BACKGROUND TO DEBATE OVER EMBRYONIC STEM CELL "RESEARCH"

In 1996 and every subsequent year Congress has banned the use of federal funds for (1) creating human embryos for research and (2) "research in which a human embryo or embryos are destroyed, discarded or knowingly subjected to risk of injury or death." The ban was prompted by National Institutes of Health (NIH) proposals to fund morally objectionable experiments using human embryos.

The Human Embryo Research Panel, then advising NIH, while not moved by the public aversion to the proposals, was not insensitive to the public "yuck factor." And so, facing public and congressional opposition, NIH sounded a tactical retreat, advocating research in what at first glance may seem to be the less obviously repugnant field of human embryonic "stem cells."

Embryonic stem cells are not themselves 'human beings." They are fast-growing, undifferentiated cells which are capable of producing a wide variety of specialized cell types - - brain, muscle, blood, and liver, for example.

Why a moral objection to research involving such cells? Because to harvest or "isolate" embryonic stem cells one must destroy a living, growing human embryo. Making this already highly objectionable practice even worse is that many stem cells (such as those which produce new blood cells) can be extracted from an adult with no harm to the donor.

The Clinton-Gore Administration and certain members of Congress have been looking for ways to fund human embryonic stem cell research without violating the letter of the congressional ban. To this end, administration officials offered several inventive readings of the statutory language.

For example, Health and Human Services (HHS) General Counsel Harriet Rabb obliged with a general counsel's opinion conveniently finding that the ban does not even apply to such research. A human embryo outside a womb, she submits, is not an " organism" unless it is proved that the embryo would have become a "human being" if implanted in a womb.

No matter that this claim contradicts every standard embryology text: a new human life comes into being once fertilization occurs. Even at that one-celled stage, a human being is properly called a human embryo. Plant a human embryo in a womb and what else could it possibly become, other than a human fetus, infant, toddler, teen?

Humans don't transmogrify into rock, scissors, or paper. The only way to stop a human embryo from becoming a human fetus and then infant is to deprive him or her of the protective environment of the womb, deny nourishment, or otherwise destroy that embryo.

NIH Director Harold Varmus offered an equally implausible argument for excluding embryonic stem cell research from the present ban: no human being is harmed by the research because a human being is "an entire mature organism." By this standard, we could exclude infants and teenagers (and, some would add, young males into their late 20s).

Recent studies in brain imaging have proven what parents have long suspected: the brains of teens and young adults process information differently from those of "grown-ups." That " mature organism" standard is quite a slippery slope.
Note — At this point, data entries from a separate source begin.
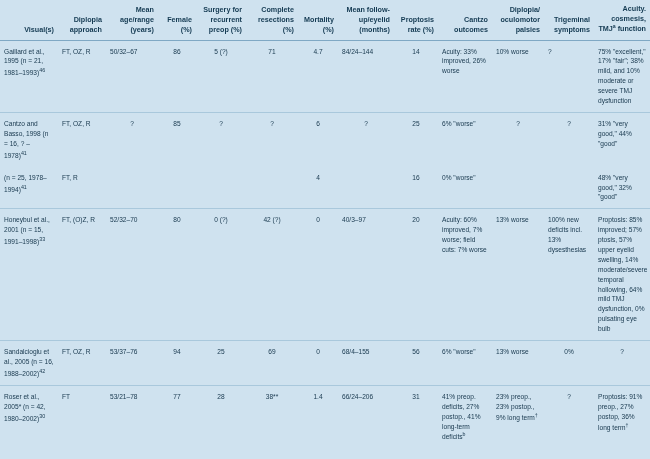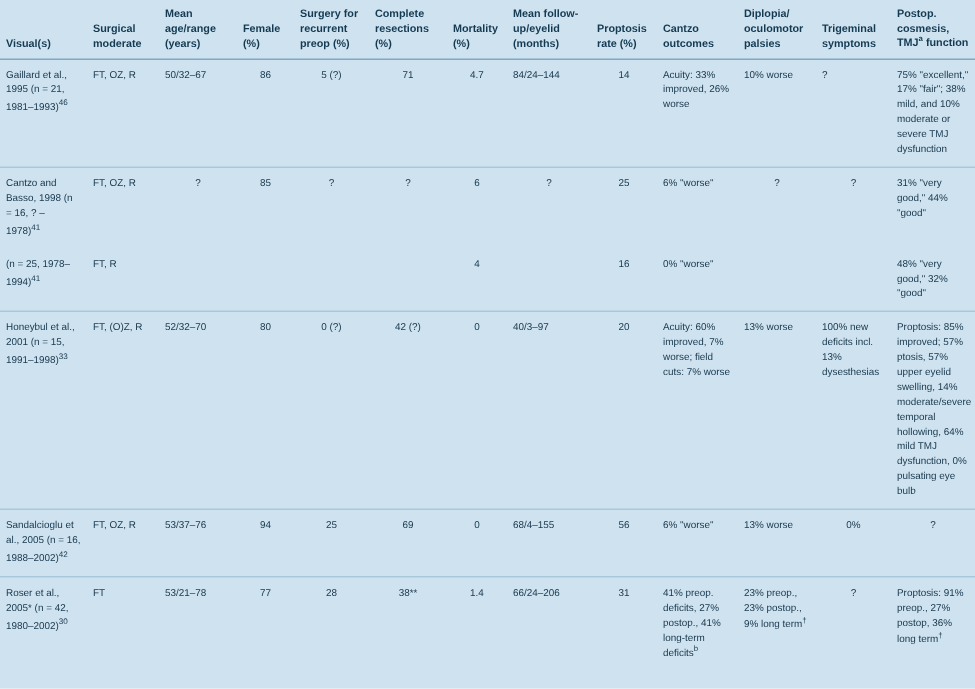"Mean age/range (years)" thead th { text-align: left -> right }
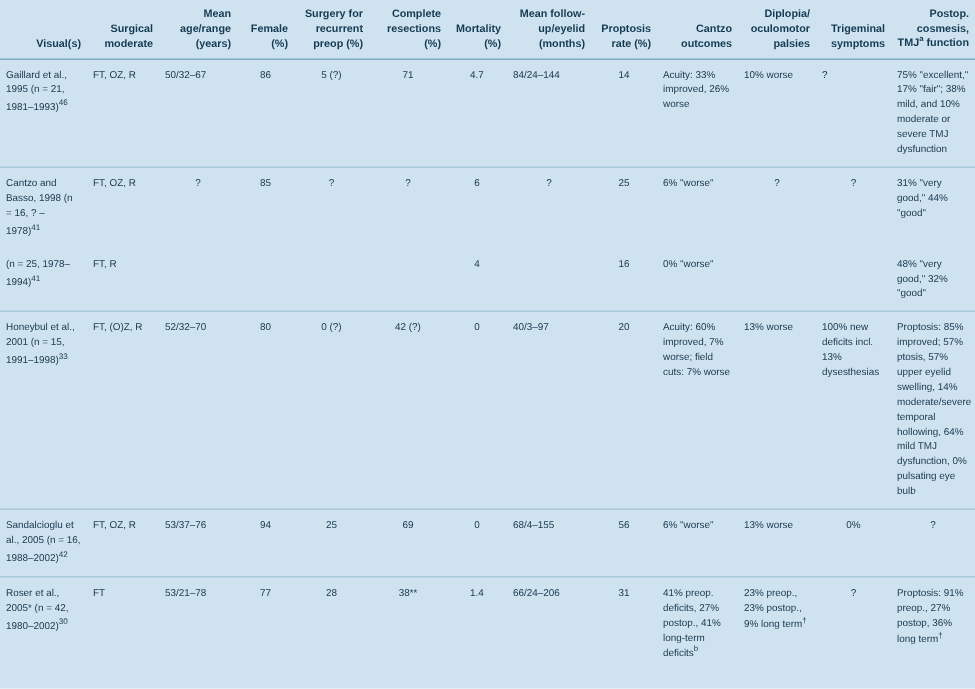"Postop. cosmesis, TMJ" span { text: Postop -> Acuity }
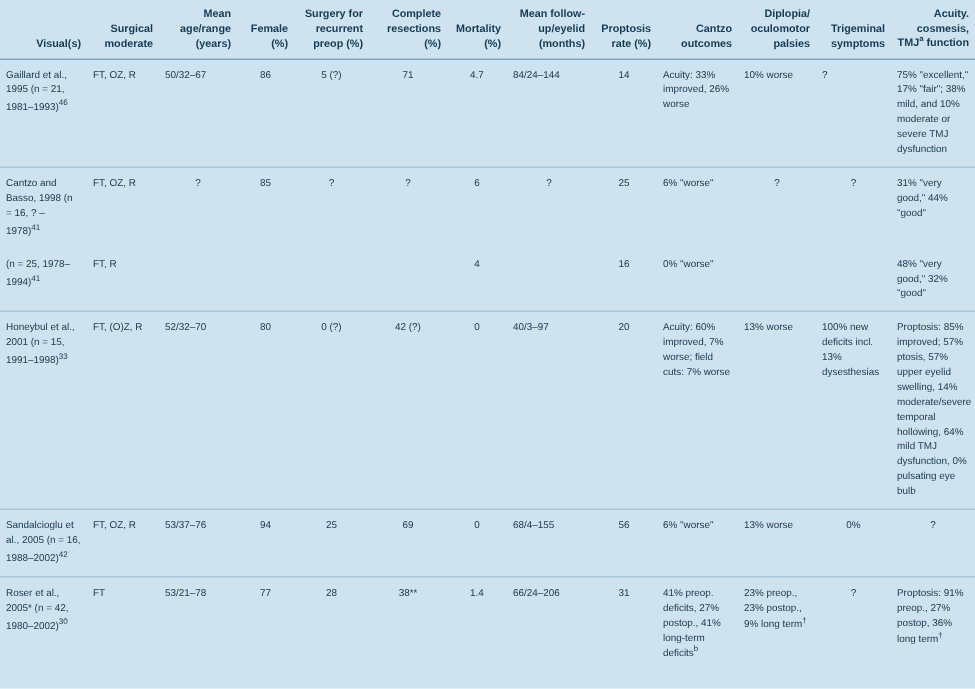"Surgical moderate" th { text: Surgical moderate -> Diplopia approach }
Who knows where it could end?

The Clinton-Gore Administration also argue that embryos can be killed with private funds and their stem cells transferred to federally funded researchers without doing violence to the law. This ignores the plain statutory language, which bans funds not simply for the act of killing an embryo, but for any part of a research project in which one or more embryos are destroyed, discarded, or knowingly subjected to risk of injury or death. The argument offends fundamental concepts of moral and legal culpability.

It has also been suggested that research embryos could be pre-programmed with a lethal genetic defect, designed to make them self-destruct before a certain stage of development. Researchers could claim they have a right to do lethal experiments on such embryos because the embryos were not intended to survive long enough to become what the researchers see as "human beings."

Compare this idea to the conduct of doctors involved in the infamous Tuskegee experiments in which poor black men with syphilis were not told of their condition or treated for it in order that the natural progression of the disease might be tracked. Bad enough that they callously watched patients suffer and die without treating them. But even the Tuskegee doctors didn't themselves infect their patients with a lethal condition, as is now proposed with embryos.